時速は百キロ。
これがこのバッティングセンターでは一番の速い球だ。
コキンッ
しかし金属バットが奏でる小気味いい快音は、先程から僅か一球たりとも途切れたりしない。
コキンッ
だがその素晴らしいバッティングを披露している女の子の顔は、ち~~っとも嬉しそうではなかった。
このぐらいは女の子からすれば当然なのである。
時刻は六時過ぎで夕飯前なのだが、こんなものは朝飯前という奴なのだ。
ま、とはいえ。
コキンッ
こうしていればオナカは減るわけだし、気分だって、そりゃ慣れているとはいえ、決して悪くなるもんじゃない。
コキンッ
なのに今日は表情が冴えなかった。
「あのさ」
「うっさい黙れ」
その理由を少女は知っている。
気づかないふりをしてはいるが、気づいても認めやしないだろうが、ちゃ~~んと少女はわかっている。
「そんなに悔しいの?」
「なに言ってんのか全然わかん……ないっ!!」
スカッ
今日初めての空振り。
サイズの合ってないぶかぶかのヘルメットが、クルンッと、漫画みたいに頭で回ってすっぽ抜けた。
「ギャグ?」
「うっさい黙れっ!!」
バットを握ったまま振り向いた顔は、夕焼けに負けないくらいに、耳の先っぽまで真っ赤に染まっている。
大胆に短くしている髪。
思いっきりキッと睨まれても、思わずほにゃっと微笑んでしまいそうになる、まだまだあどけない可愛らしい顔立ち。
制服をまったく盛り上げてないフラットな胸。
女性らしさは全然ないけれど、見事にきゅっとくびれている腰。
こちらもいささか脂質は足りないが、スカートから伸びてる健康的に日焼けした脚。
巧野真緒。
この年頃にしかない魅力を持ってる少女だった。
「ぼくがまっちゃんを抑えたのは、今日が初めてなんだしさ、気にすることはないと思うよ?」
「む」
バックネットから眺めてる男の子は、そんなことを言いつつも、真緒にはどこか得意気に見えてしまう。
勿論そう見えるだけで、そう見えてしまう自分に、またまた真緒は腹が立ってきた。
そんなわけないのは自分が誰よりも良く知っている。
福屋春彦。
薄々は真緒も幼馴染の変化に気づいていた。
中学に入ってから急に春彦は、身体つきが男らしくなってきている。
昔は自分より背が低かったのに、今でもほとんど変わらないのに、二人の間には、確実に残酷に男女の差が出始めていた。
もう勝てそうもない。
三打席三球三振。
認めたくはないが思い知らされた。
「機嫌直してよ。
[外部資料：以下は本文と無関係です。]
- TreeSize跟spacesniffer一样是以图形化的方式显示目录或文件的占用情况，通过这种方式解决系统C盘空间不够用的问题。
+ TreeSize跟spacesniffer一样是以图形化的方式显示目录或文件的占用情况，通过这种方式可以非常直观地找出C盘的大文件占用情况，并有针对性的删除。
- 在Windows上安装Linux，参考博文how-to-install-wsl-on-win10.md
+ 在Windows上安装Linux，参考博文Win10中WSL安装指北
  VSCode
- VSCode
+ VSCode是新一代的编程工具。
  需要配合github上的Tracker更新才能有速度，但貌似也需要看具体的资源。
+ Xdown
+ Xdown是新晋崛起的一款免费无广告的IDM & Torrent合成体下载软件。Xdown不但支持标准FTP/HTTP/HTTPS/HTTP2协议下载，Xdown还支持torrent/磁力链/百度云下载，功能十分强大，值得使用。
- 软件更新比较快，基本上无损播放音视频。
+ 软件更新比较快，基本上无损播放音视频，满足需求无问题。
今日は夕飯、まっちゃんの好きな甘口カレーにするからさ」
「むむ」
真緒の片方の眉がぴくりとする。
二人の両親は同じ職場で、週に一度は泊まりの日があるので、二人はどちらかの家に行って自炊を(主に春彦が)したりしてるのだ。
そしてそのまま泊まって学校に行く。
二人は知る由もないことだが、さすがに《そろそろやばいのでは?》と、思春期の子供を持つ両親同士は話し合っていた。
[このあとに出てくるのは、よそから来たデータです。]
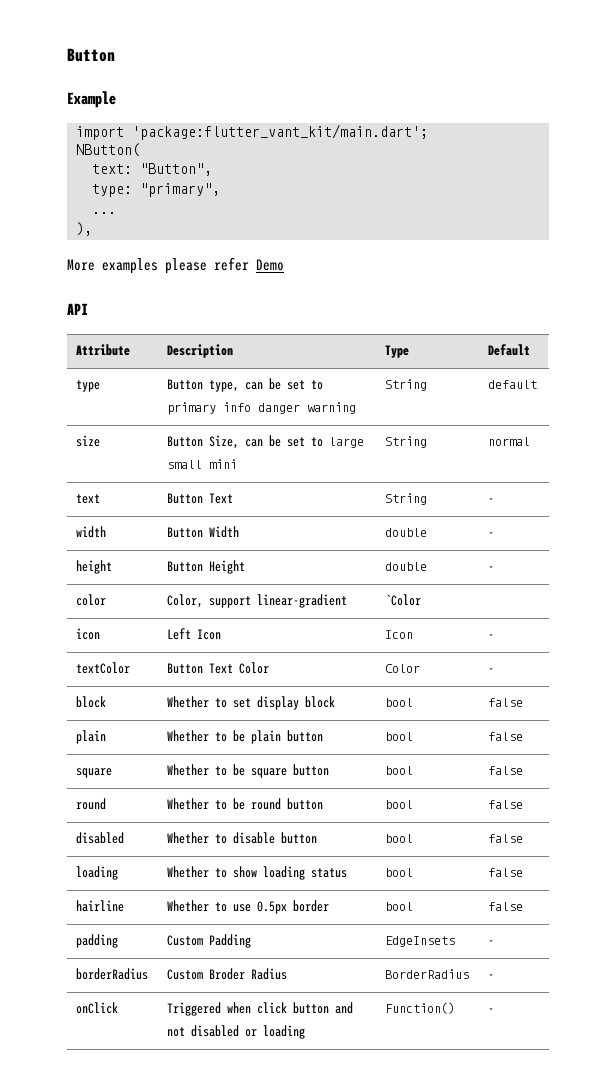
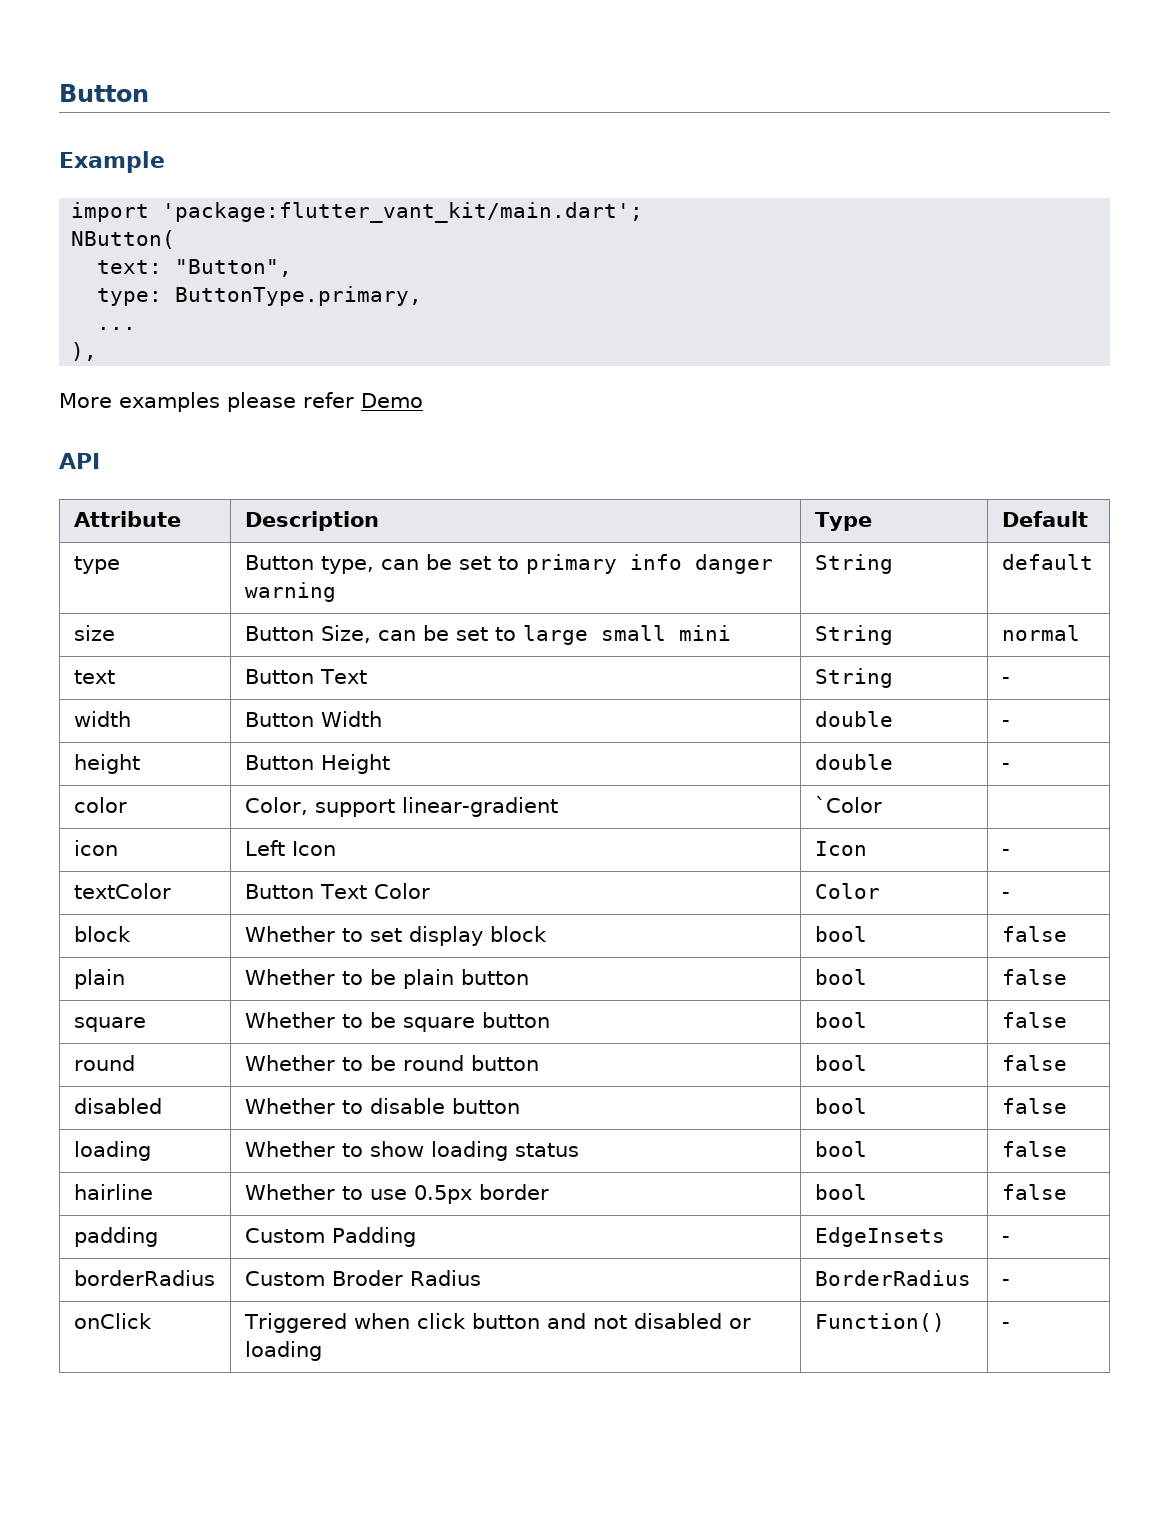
- type: "primary",
+ type: ButtonType.primary,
でも《そうなったら結婚すればいい》と、しっかり結論も出ていたりする。
両親同士のご挨拶はすでにさらっと済んでいた。
二人の全然知らないところで。
「御飯食べ終わったら、宿題も手伝ってあげるし」
「むむむ」
「まっちゃん、数学苦手でしょ?」
「…………」
真緒はぷいっと拗ねたみたいに、春彦から目線を逸らすと、カランッとバットを置いた。
「プリンはある?」
「あるよ」
春彦はにこにこしてる。
「ぷっちんプリン?」
「ぷっちんプリンだよ」
何だか真緒はその笑顔にむかむかしてきた。
自分の悩みがはたして、わかっているのかいないのか、横目で窺うと、春彦はのほほんと、お気楽に幸せそうな顔である。
あたし、どうしちゃたんだろう?
「じゃ、……帰る」
春彦の顔をまともに見ることができない。
負けて悔しいのはそりゃあったけれど、淋しいというのも、やはり正直あったけれど、この気持ちはそれだけではない気がする。
とまらない。
「うん? どうしたの?」
「…………なんでもない」
経験したことのない痛みに、真緒の胸の奥はむかむ、いや――ドキドキとドキドキと、甘く切なく高鳴っていた。